Here is an IGV snapshot of a true positive variant and a false positive variant:

Example of a True variant detected by automated workflow is on the left. Example of a False variant detected is on the right (in this case proposed variant is two base pairs away from the “false” deletion over another variant that is present in the normal and tumor). Reads are colored by their orientation, variant examined is outlined by two black vertical lines. Reads are sorted by base pair. Bases and reads are vary in the saturation of color based on their quality. Reference sequence is also snap-shot-ed.

I used the data for 1,413 non-silent variants (variants affecting proteins) from a handful of tumor-normal pairs (70% was used for training, 30% was used for testing, employing stratified sampling).
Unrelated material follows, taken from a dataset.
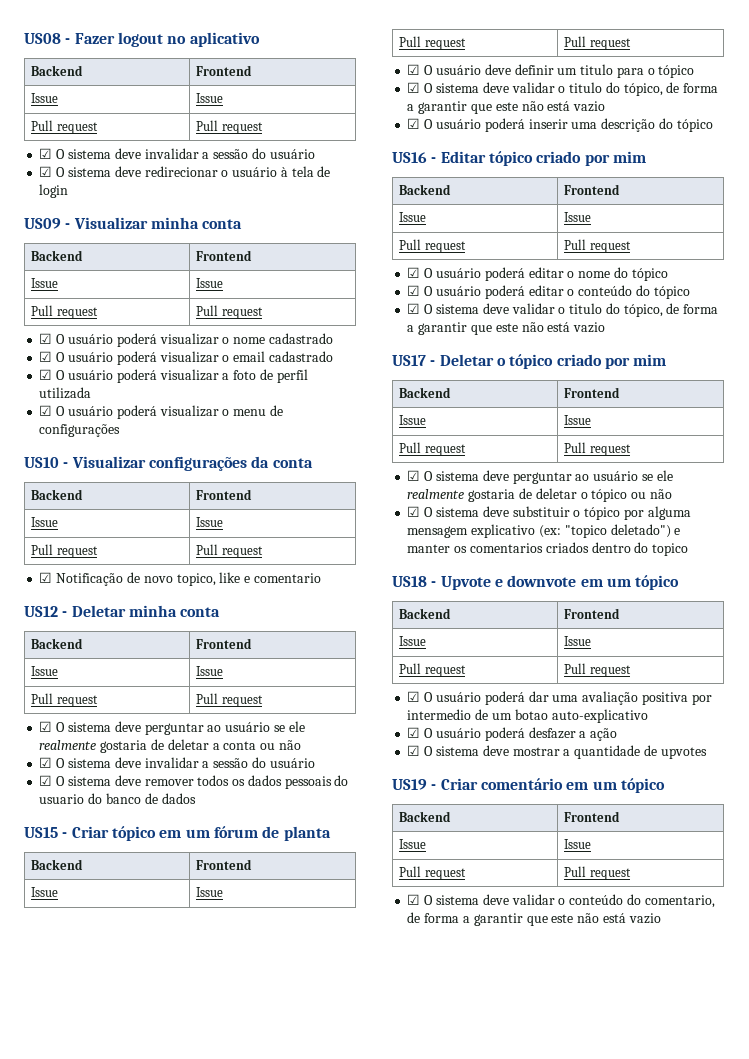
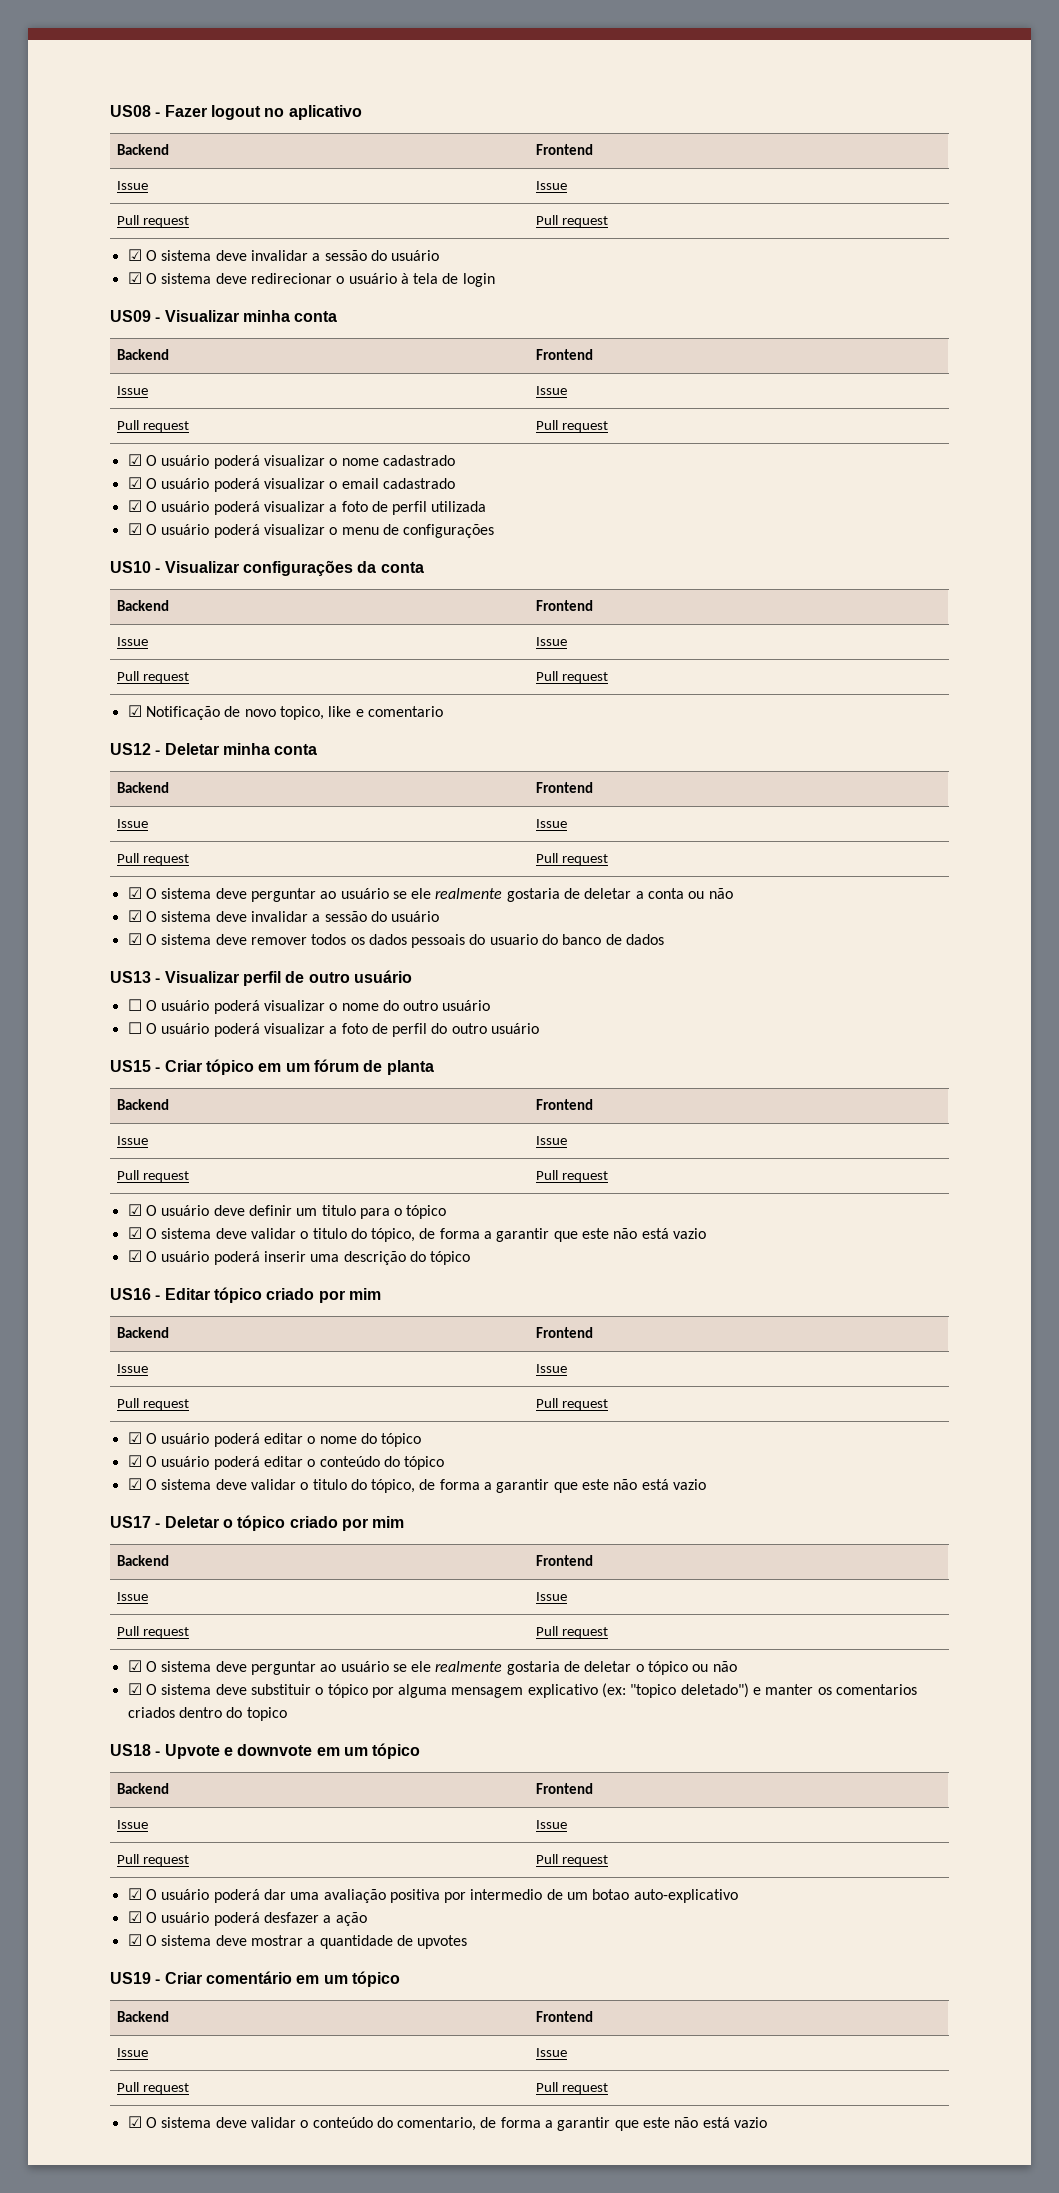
+ US13 - Visualizar perfil de outro usuário
+ ☐ O usuário poderá visualizar o nome do outro usuário
+ ☐ O usuário poderá visualizar a foto de perfil do outro usuário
IGV snapshots, similar to the ones shown in the figure above, were generated. I labeled the data as true or false after looking at the snapshots (1,010 — true, 403 — false, initial false positive rate is 28%).
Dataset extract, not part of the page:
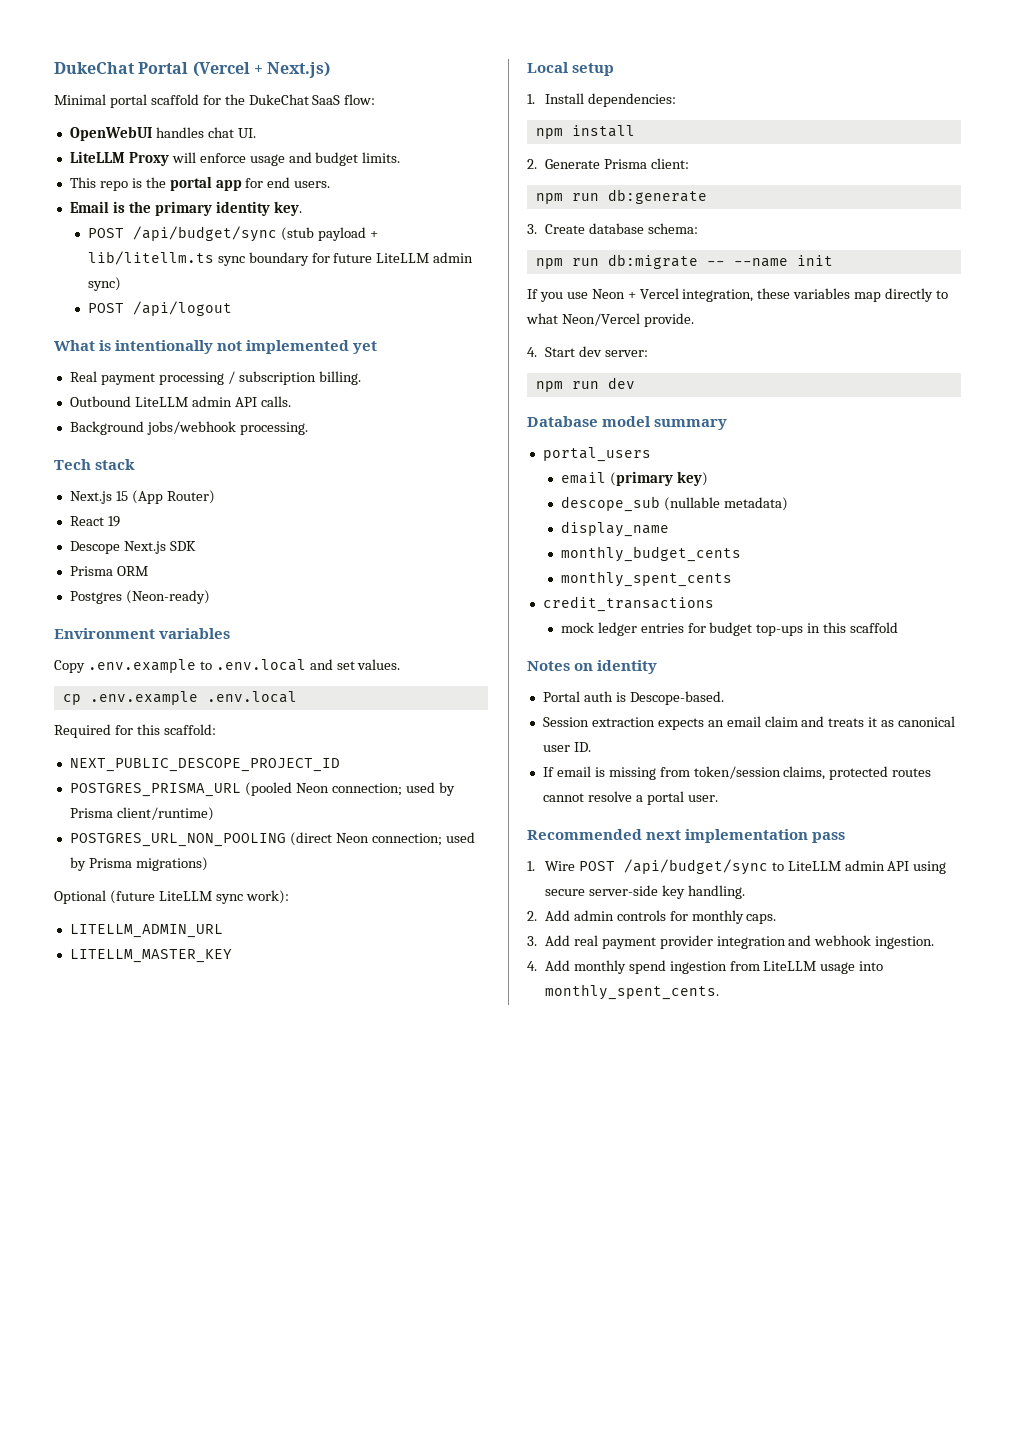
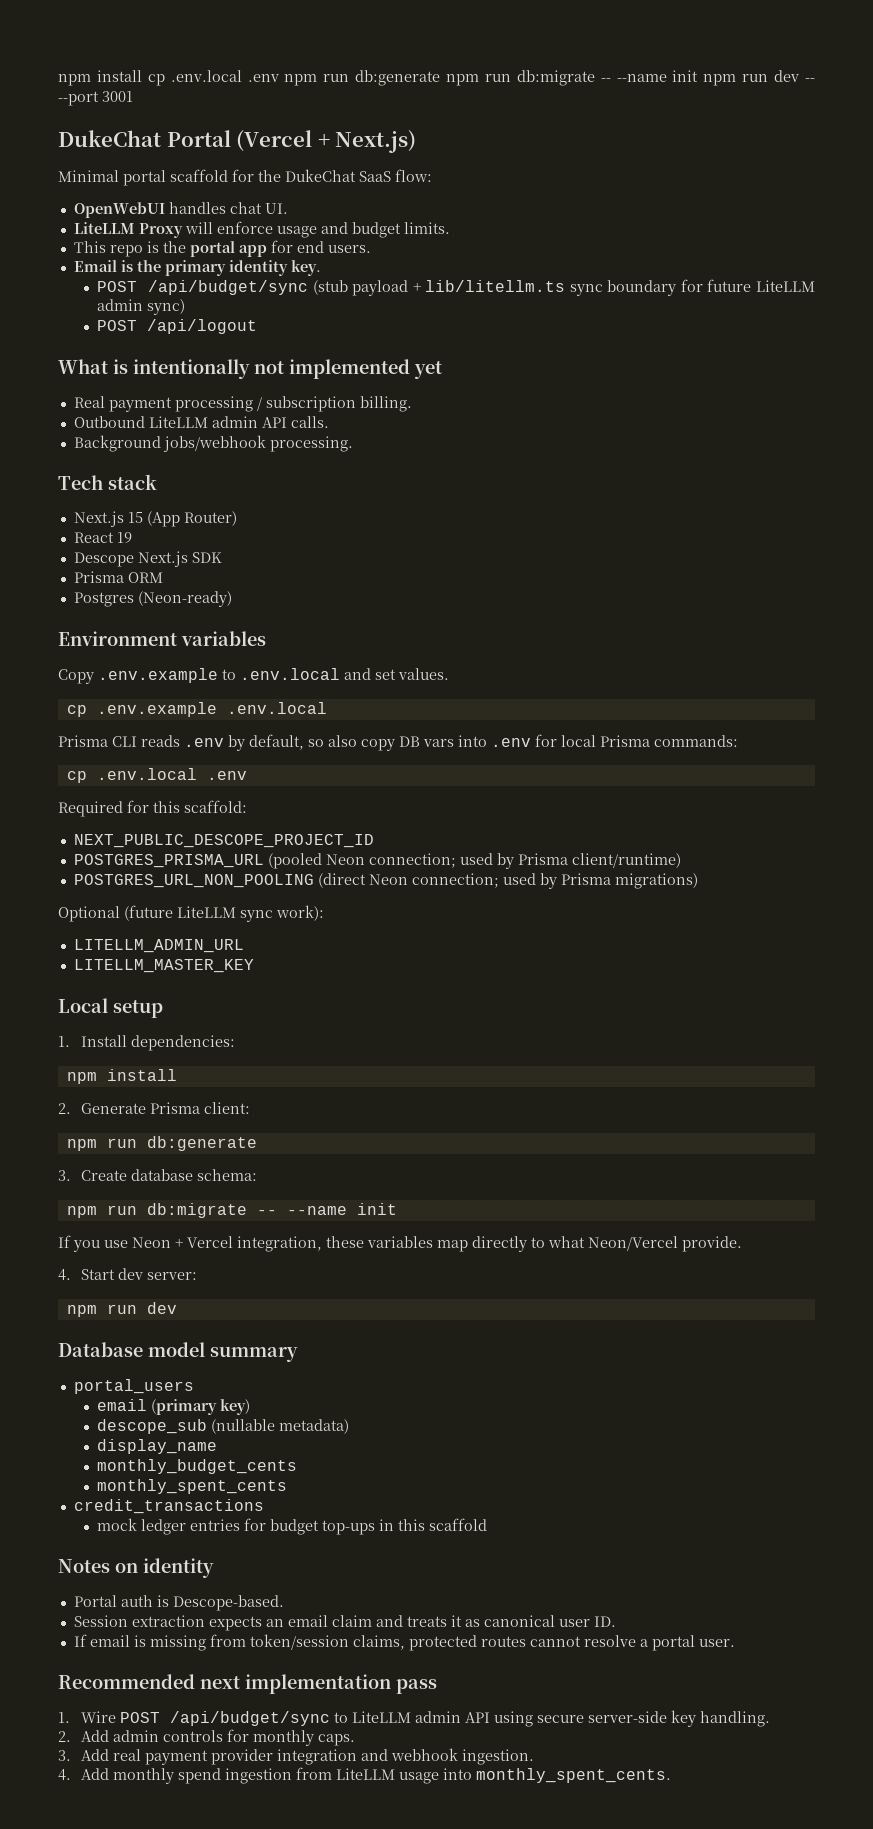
+ npm install cp .env.local .env npm run db:generate npm run db:migrate -- --name init npm run dev -- --port 3001
+ Prisma CLI reads .env by default, so also copy DB vars into .env for local Prisma commands:
+ cp .env.local .env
Here are the 17 lines of code to train a deep learning network that uses transfer learning and achieves 93% accuracy. This classifier greatly reduces the false positive rate down to 4% at the expense of calling 3% of true variants false.

from fastai import *
from fastai.vision import *
data = ImageDataBunch.from_folder(path, ds_tfms=get_transforms(do_flip=False,max_rotate=None,max_zoom=1, max_lighting=None,max_warp=None,p_affine=0,p_lighting=0), size=512, bs=32)
data.normalize(imagenet_stats)
learn = create_cnn(data, models.resnet34, metrics=accuracy)
#learning rate finder
lrf=learn.lr_find()
learn.recorder.plot()
# first stage of fine-tuning all but last custom fully connected layer of the ResNet34 are frozen; maximum learning rate was chosen learning rate finder, see Leslie Smith’s paper
learn.fit_one_cycle(4,max_lr=0.01)
learn.save('stage-1')
# the second stage, discriminative fine-tuning
learn.unfreeze()
lrf=learn.lr_find()
learn.recorder.plot()
lr=0.0002
lrs=np.array([lr/100,lr/10,lr])
learn.fit_one_cycle(4, max_lr=lrs)
learn.save('stage-2')
interp = ClassificationInterpretation.from_learner(learn)
interp.plot_confusion_matrix()
Confusion Matrix for the classifier we built.

Some closing thoughts:

  1. I do not claim that this is the-state-of the-art for this problem. As far as I can tell there are no standard benchmarks for this very interesting problem when manual and automatic tumor-normal variant re-classification is compared.
  2. Furthermore, the performance here is greatly depends on the initial set of automatic callers chosen since different somatic callers are good/bad at detecting particular sequencing and biological artifacts. To make this classifier more general one needs to use the union of as many somatic callers as possible.
  3. In this small example (< 1,500 snapshots) I show that we can match the expert at discerning if the variant is real [variants originate from automatic tumor-normal workflow] with the positive predictive value (PPV) = TP/(TP+FP) * 100 % = 230/(230+13)=94.6%.
  4. I keep coming back to the same conclusion over-and-over again but it’s worth repeating: Fast.AI library allows state-of-the-art transfer learning and fine-tuning relevant to biomedical domain. Thanks Jeremy, Rachel and Fast.AI!